Ponto é que, repete-se, a representação respeite a acto não proibido legalmente à sociedade e tenha sido exercida dentro dos poderes que a lei confere aos administradores ou gerentes, isto é, relativamente a actos que sejam legalmente considerados de gestão ou administração.
A infidelidade dos administradores ou gerentes ao pacto ou às deliberações dos sócios é, nestas circunstâncias, problema interno.
A menos, é claro, que o desvio do fim, se for esse o caso, seja do conhecimento da outra parte no contrato (cfr., quanto à sociedade anónima, o nº2, do artº409º, CSC).
O problema não é, pois, de representação, mas, sim, de capacidade da sociedade.
E a pergunta a fazer é, então, a quem cabe o ónus da prova daquelas ressalvas da lei (as ressalvas estabelecidas pela segunda parte do nº3, do artº6º), a quem prejudica a falta de prova de que a garantia foi prestada no interesse próprio da sociedade garante ou de que existia, entre esta e a beneficiária, uma relação de domínio ou de grupo.
Pondo de lado as relações de domínio ou de grupo, que, por natureza, não levantam qualquer dificuldade, e centrando a atenção na ressalva do interesse próprio da sociedade garante, a questão, assim delimitada, não é fácil de resolver e, por isso mesmo, a resposta não tem sido uniforme.
Em todo o caso, o Supremo Tribunal de Justiça vem afirmando com significativa predominância que o ónus compete à sociedade garante, isto é, que a esta cabe alegar e provar que a garantia que prestou a terceiro não satisfez um justificado interesse seu, sob pena de o acto dever ser considerado como conforme ao fim social.
Considera-se que, de contrário, se estaria perante uma prova muito difícil ou impossível de fazer, a não ser que existissem prévias cautelas à prestação da garantia, tomadas pelo beneficiário .
Diz-se, a propósito, no acórdão de 13.05.03, tirado na revista 318/03, da 1ª secção (3): “Tirando casos limite, não se vê como é que uma sociedade pode provar que os actos praticados por outra foram no interesse próprio desta, tanto mais que por um lado a lei não diz o que entende por tal interesse e, por outro, este teria que ser avaliado com referência à globalidade da actividade social da sociedade e não apreciado o acto de forma isolada”.
O que, ao fim e ao cabo, confere com a ideia de que o normal é que os actos praticados pelos representantes da sociedade são orientados pelo interesse social, e não o contrário.
E, como se sabe, foi pelo critério da normalidade que o legislador se orientou na distribuição do ónus probatório (cfr., sobre o assunto, a anotação do artº342º, CC, no Código Civil Anotado de P.Lima e A.Varela, vol.
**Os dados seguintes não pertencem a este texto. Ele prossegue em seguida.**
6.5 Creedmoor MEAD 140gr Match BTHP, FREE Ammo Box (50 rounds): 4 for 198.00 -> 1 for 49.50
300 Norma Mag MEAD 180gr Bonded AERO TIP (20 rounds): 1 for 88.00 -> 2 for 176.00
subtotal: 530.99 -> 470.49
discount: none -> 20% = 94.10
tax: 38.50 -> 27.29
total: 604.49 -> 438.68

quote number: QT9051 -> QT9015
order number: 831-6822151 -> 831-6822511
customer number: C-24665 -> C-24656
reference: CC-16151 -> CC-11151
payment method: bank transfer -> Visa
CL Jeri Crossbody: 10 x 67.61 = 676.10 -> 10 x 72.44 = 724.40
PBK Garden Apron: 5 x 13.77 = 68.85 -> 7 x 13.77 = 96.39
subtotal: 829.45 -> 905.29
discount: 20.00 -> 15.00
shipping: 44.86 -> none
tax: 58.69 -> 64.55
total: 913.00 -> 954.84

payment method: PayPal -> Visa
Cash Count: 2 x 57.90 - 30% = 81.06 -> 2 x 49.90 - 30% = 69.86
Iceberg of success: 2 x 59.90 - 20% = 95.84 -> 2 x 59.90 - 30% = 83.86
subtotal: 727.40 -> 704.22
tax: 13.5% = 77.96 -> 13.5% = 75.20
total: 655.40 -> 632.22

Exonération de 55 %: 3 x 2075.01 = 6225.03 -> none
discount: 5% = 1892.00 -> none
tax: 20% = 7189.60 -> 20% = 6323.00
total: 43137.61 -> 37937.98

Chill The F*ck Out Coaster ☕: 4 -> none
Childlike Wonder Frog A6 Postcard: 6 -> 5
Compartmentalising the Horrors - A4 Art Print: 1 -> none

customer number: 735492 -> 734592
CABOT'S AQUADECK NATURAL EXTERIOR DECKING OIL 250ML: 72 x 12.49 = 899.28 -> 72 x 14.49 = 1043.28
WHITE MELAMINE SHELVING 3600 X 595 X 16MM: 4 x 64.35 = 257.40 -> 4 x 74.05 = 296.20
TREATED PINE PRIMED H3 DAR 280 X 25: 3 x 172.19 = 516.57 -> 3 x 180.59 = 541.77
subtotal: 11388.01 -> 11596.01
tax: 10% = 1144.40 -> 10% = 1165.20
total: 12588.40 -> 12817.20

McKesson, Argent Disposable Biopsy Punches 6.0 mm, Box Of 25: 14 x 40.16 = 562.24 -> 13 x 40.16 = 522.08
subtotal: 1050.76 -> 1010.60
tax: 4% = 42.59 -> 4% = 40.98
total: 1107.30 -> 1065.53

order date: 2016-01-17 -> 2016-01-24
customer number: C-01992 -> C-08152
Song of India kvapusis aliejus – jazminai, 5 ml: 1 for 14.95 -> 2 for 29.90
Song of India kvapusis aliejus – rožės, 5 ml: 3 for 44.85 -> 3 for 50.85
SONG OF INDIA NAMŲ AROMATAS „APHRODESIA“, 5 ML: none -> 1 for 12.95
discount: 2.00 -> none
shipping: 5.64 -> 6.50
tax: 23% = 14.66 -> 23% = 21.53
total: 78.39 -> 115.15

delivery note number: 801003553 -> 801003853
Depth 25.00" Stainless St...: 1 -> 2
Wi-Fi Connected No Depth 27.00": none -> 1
I).
A solução que aqui se deixa vem na linha de outras decisões deste Supremo Tribunal, como sejam os acórdãos: de 21.09.2000 (4); de 24.04.2001, no recurso nº911/01, da 1ª Secção (5) de 13.05.03, Revista 318/03, da 1ª secção.
E não é pelo facto de a beneficiária da garantia ser uma instituição bancária que o caso muda de figura.
A imposição legal de exigentes regras de conduta, definidas nos artº73º e ss., do Regime Geral das Instituições de Crédito e Sociedades Financeiras (RGICSF (6)) em nada interfere com a regularidade do procedimento da embargada, já que, na circunstância, apenas lhe era exigível um controlo sobre os poderes gerais de representação dos dois administradores signatários do aval.
O mais, isto é, exigir daqueles signatários uma prova documental de que tinham um mandato do conselho de administração, seria uma ingerência abusiva nos assuntos internos da prestadora da garantia.
O banco, ou confiava em que o aval interessava à avalista e concluía o negócio, sem mais indagações, ou desconfiava, e, então, não lhe restava outra atitude que não fosse exigir uma garantia de terceiro.
Não há-de ser, pois, por causa da falta de poderes dos que deram o aval em representação da recorrente ou por causa de se tratar de garantia dada em favor de terceiro, alheia ao interesse social, que a pretensão da recorrente deverá merecer acolhimento, pois nem uma nem outra dessas circunstâncias ficou apurada.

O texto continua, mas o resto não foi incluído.